In highFIS, the model classes do not construct the exact per-sample P-FRB directly; instead, the closest built-in richer option is rule_base='en' via use_en_frb=True. At the estimator wrapper level, however, DG-TSK estimators support rule_base='pfrb' and pfrb_max_rules to build a sample-centered FRB from training data. That option creates Gaussian membership functions at selected training points and then uses a CoCo-style rule base over those sample-centered MFs.

The en FRB is richer than a CoCo-FRB but is not identical to the paper's per-sample P-FRB.
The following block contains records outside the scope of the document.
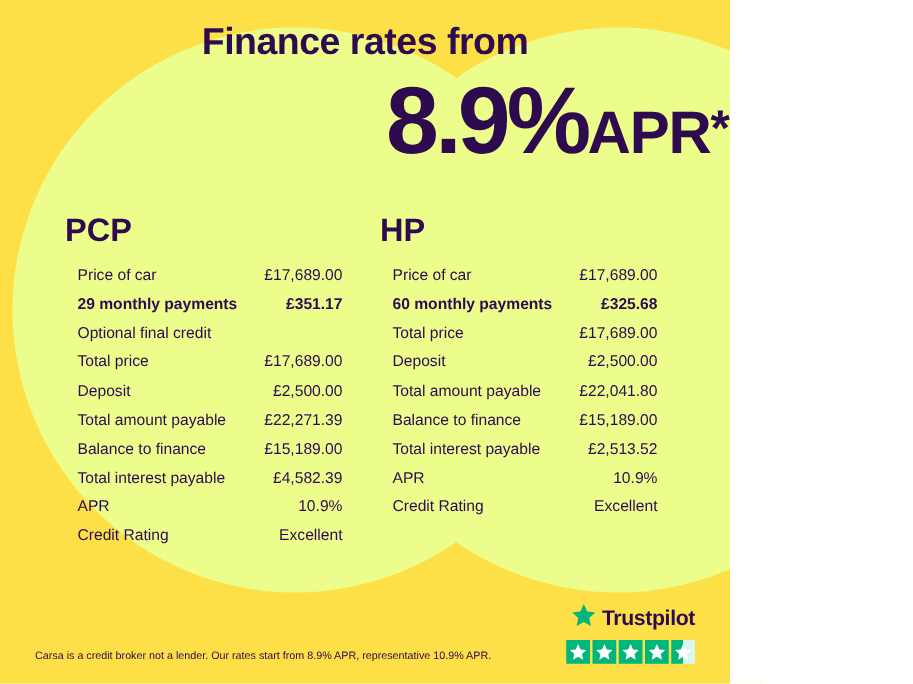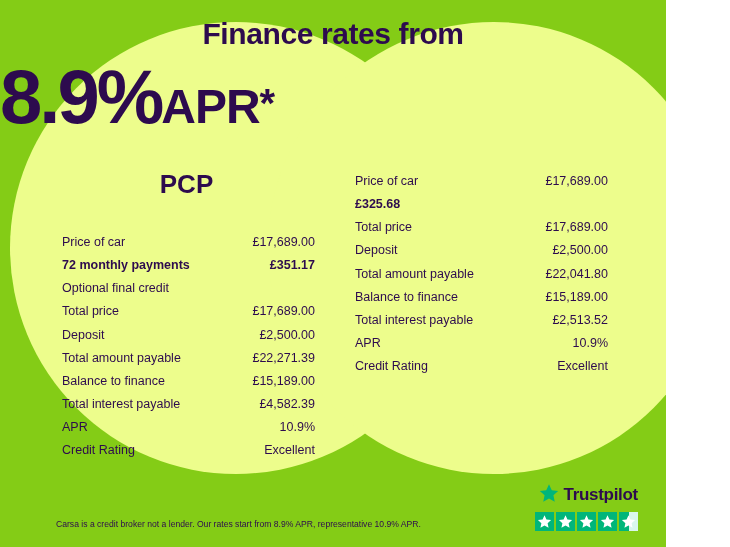--- a/index.html
+++ b/index.html
@@ -4,23 +4,23 @@
 <style>
   * { box-sizing: border-box; margin: 0; padding: 0; }
   html, body {
     width: 730px;
     height: 547px;
     overflow: hidden;
     font-family: "Liberation Sans", sans-serif;
   }
   .poster {
     position: relative;
-    width: 666px;
+    width: 584px;
     height: 547px;
-    background: #84cc16;
+    background: #fde047;
     overflow: hidden;
   }
   
   .circle {
     position: absolute;
     border-radius: 50%;
     background: #edfd8c;
   }
   .circle-left {
     width: 452px;
@@ -42,21 +42,21 @@
   }
   .headline {
     text-align: center;
     color: #2d0b4e;
     font-weight: bold;
     font-size: 30px;
     letter-spacing: -0.4px;
     padding-top: 17px;
   }
   .bigrate {
-    text-align: left;
+    text-align: right;
     color: #2d0b4e;
     font-weight: bold;
     line-height: 0.95;
     margin-top: 10px;
   }
   .bigrate .num {
     font-size: 76px;
     letter-spacing: -3px;
   }
   .bigrate .apr {
@@ -71,25 +71,25 @@
   .columns {
     display: flex;
     margin-top: 36px;
     padding: 0 40px;
   }
   .col {
     width: 50%;
     padding: 0 12px;
   }
   .col-title {
-    text-align: center;
+    text-align: left;
     color: #2d0b4e;
     font-weight: bold;
     font-size: 26px;
-    margin-bottom: 30px;
+    margin-bottom: 8px;
   }
   .row {
     display: flex;
     justify-content: space-between;
     align-items: baseline;
     color: #2d0b4e;
     font-size: 12.5px;
     padding: 4.6px 0;
   }
   .row .label { text-align: left; }
@@ -108,21 +108,20 @@
     display: flex;
     align-items: flex-end;
     justify-content: space-between;
     z-index: 4;
   }
   .disclaimer {
     color: #2d0b4e;
     font-size: 8.6px;
     line-height: 1.55;
     max-width: 420px;
-    margin-left: 28px;
   }
   .trustpilot {
     text-align: left;
   }
   .tp-top {
     display: flex;
     align-items: center;
     justify-content: flex-end;
     gap: 5px;
   }
@@ -169,21 +168,21 @@
     <div class="columns">
 
       <div class="col col-left">
         <div class="col-title">PCP</div>
 
         <div class="row">
           <span class="label">Price of car</span>
           <span class="value">£17,689.00</span>
         </div>
         <div class="row strong">
-          <span class="label">72 monthly payments</span>
+          <span class="label">29 monthly payments</span>
           <span class="value">£351.17</span>
         </div>
         <div class="row">
           <span class="label">Optional final credit</span>
           <span class="value"></span>
         </div>
         <div class="row">
           <span class="label">Total price</span>
           <span class="value">£17,689.00</span>
         </div>
@@ -207,26 +206,28 @@
           <span class="label">APR</span>
           <span class="value">10.9%</span>
         </div>
         <div class="row">
           <span class="label">Credit Rating</span>
           <span class="value">Excellent</span>
         </div>
       </div>
 
       <div class="col col-right">
+        <div class="col-title">HP</div>
 
         <div class="row">
           <span class="label">Price of car</span>
           <span class="value">£17,689.00</span>
         </div>
         <div class="row strong">
+          <span class="label">60 monthly payments</span>
           <span class="value">£325.68</span>
         </div>
         <div class="row">
           <span class="label">Total price</span>
           <span class="value">£17,689.00</span>
         </div>
         <div class="row">
           <span class="label">Deposit</span>
           <span class="value">£2,500.00</span>
         </div>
Consequent with rule gates

DG-TSK multiplies each rule's consequent by a rule gate:

\[ \hat{y}_r^c(\mathbf{x}) = M(\theta_r) \left(p_{r,0}^c + \sum_{d=1}^{D} p_{r,d}^c \, x_d\right) \]

For regression, the same gate forms a scalar gated consequent.

Output aggregation

The normalized rule weights are:

\[ \bar{w}_r(\mathbf{x}) = \frac{w_r(\mathbf{x})}{\sum_{i=1}^{R} w_i(\mathbf{x})} \]

The final prediction is:

\[ \hat{y}^c(\mathbf{x}) = \sum_{r=1}^{R} \bar{w}_r(\mathbf{x}) \, \hat{y}_r^c(\mathbf{x}) \]

For regression, the same weighted sum applies to scalar rule outputs.

Training protocol

The paper describes DG-TSK as a single training phase in which feature gates, rule gates, and zero-order consequents are optimized together. After that phase, the learned gate structure is used to convert the model to first-order consequents and fine-tune the reduced model.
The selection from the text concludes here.